Interview gone wrong
Python comparison chaining (a == b == c)
- Many see chained comparisons as standard, idiomatic Python that mirrors math notation (e.g.,
5 < x < 25,x == y == 10). - Others find it obscure or unclear, especially coming from languages where it parses as
(a == b) == c. - Discussion highlights edge cases: non‑transitive
__eq__, numpy arrays raising ambiguity errors, and unintuitive behavior with!=. - Some argue Python’s behavior is less surprising than the “C/JS style” once learned; others think introducing a special rule for comparisons increases cognitive load.
- Alternative design choices: D and Rust reject chained comparisons and force explicit
a == b && b == c, which some consider more predictable.
Interview dynamics and evaluation
- Many argue the interviewer erred by confidently misjudging valid Python syntax, confusing the candidate and then blaming the language.
- Others see an opportunity: a strong candidate could explain the semantics, demonstrate checks in a REPL, or rewrite to a clearer form.
- There’s disagreement on using “language tricks” in interviews:
- One view: show idiomatic mastery (e.g., itertools, generators) and communicate tradeoffs.
- Another: avoid constructs the interviewer may not know, or at least be ready to explain them.
- Several commenters criticize judging “style” or concision in a 45‑minute interview; correctness and reasoning are seen as higher signal.
- Some advocate including tests and even looking up documentation live, as that reflects real‑world practice.

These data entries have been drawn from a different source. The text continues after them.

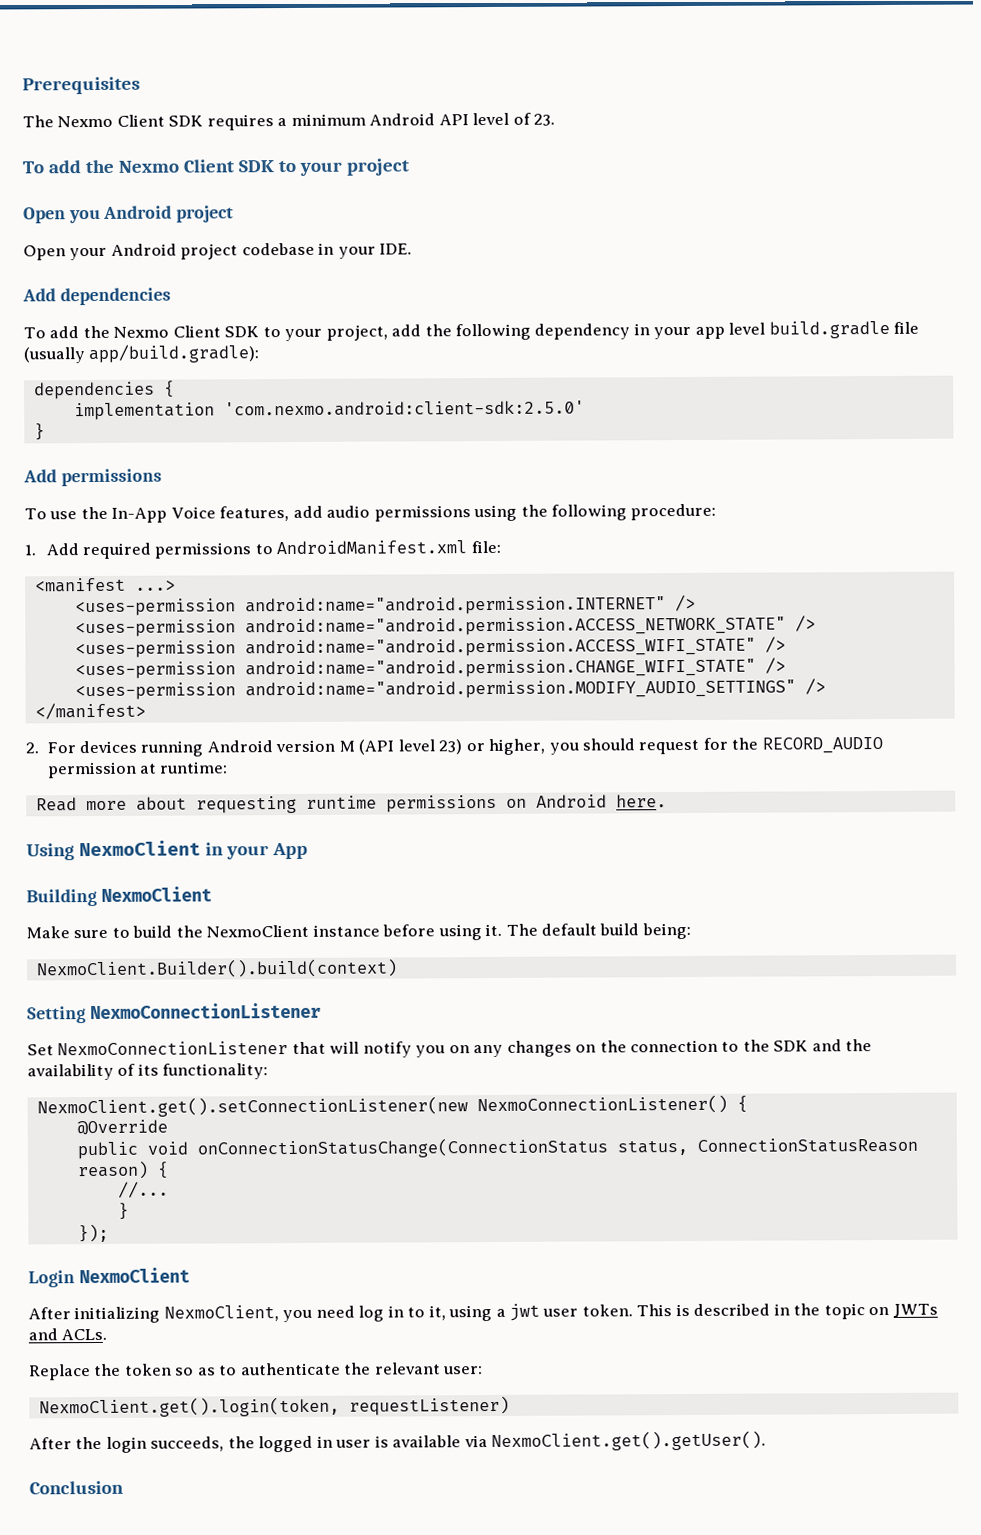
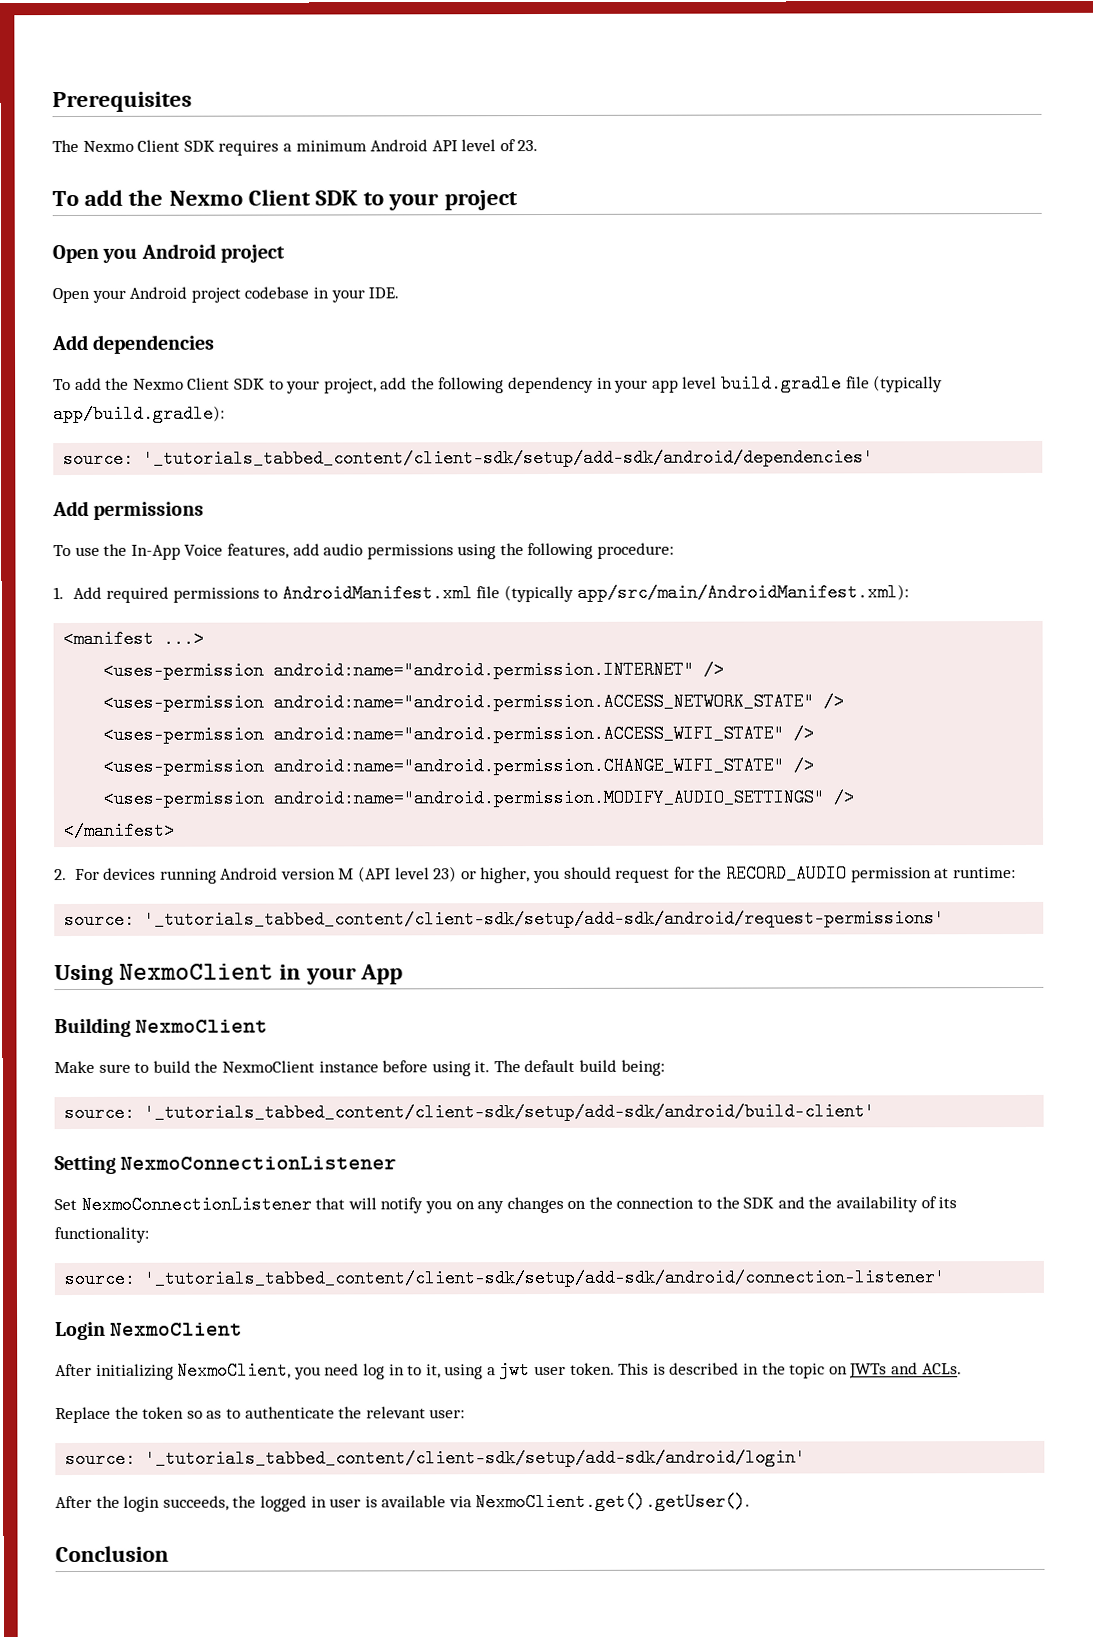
[23,347,85,364] (usually -> [873,375,944,393] (typically
[33,380,175,400] [73,400,585,421] [33,423,45,441] dependencies { // implementation 'com.nexmo.android:client-sdk:2.5.0' // } -> [63,448,875,469] source: '_tutorials_tabbed_content/client-sdk/setup/add-sdk/android/dependencies'
[470,540,501,554] file: -> [476,583,909,603] file (typically app/src/main/AndroidManifest.xml):
[35,794,667,814] Read more about requesting runtime permissions on Android here. -> [64,909,946,930] source: '_tutorials_tabbed_content/client-sdk/setup/add-sdk/android/request-permissions'
[35,958,398,979] NexmoClient.Builder().build(context) -> [64,1102,876,1123] source: '_tutorials_tabbed_content/client-sdk/setup/add-sdk/android/build-client'
[36,1094,748,1118] [76,1119,168,1136] [76,1137,918,1160] [76,1160,169,1180] [117,1181,169,1198] [117,1202,129,1220] [77,1223,109,1243] NexmoClient.get().setConnectionListener(new NexmoConnectionListener() { // @Override // public void onConnectionStatusChange(ConnectionStatus status, ConnectionStatusReason reason) { // //... // } // }); -> [64,1268,946,1289] source: '_tutorials_tabbed_content/client-sdk/setup/add-sdk/android/connection-listener'
[38,1395,510,1418] NexmoClient.get().login(token, requestListener) -> [65,1448,807,1469] source: '_tutorials_tabbed_content/client-sdk/setup/add-sdk/android/login'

Tic‑tac‑toe logic and correctness
- Multiple commenters note that checking only
cell[0][0] == cell[1][1] == cell[2][2]is insufficient: it also matches three empty cells. - Others respond that the overall game flow might avoid this (e.g., only checking after a move on the diagonal), so correctness is unclear from the snippet alone.
Language choice and readability
- Allowing candidates to use any familiar language is common, but interviewing in a language the interviewer doesn’t know well is seen as risky.
- Some prefer avoiding chained comparisons for readability across mixed‑background teams; others argue idiomatic, concise expressions are desirable as long as they’re well understood.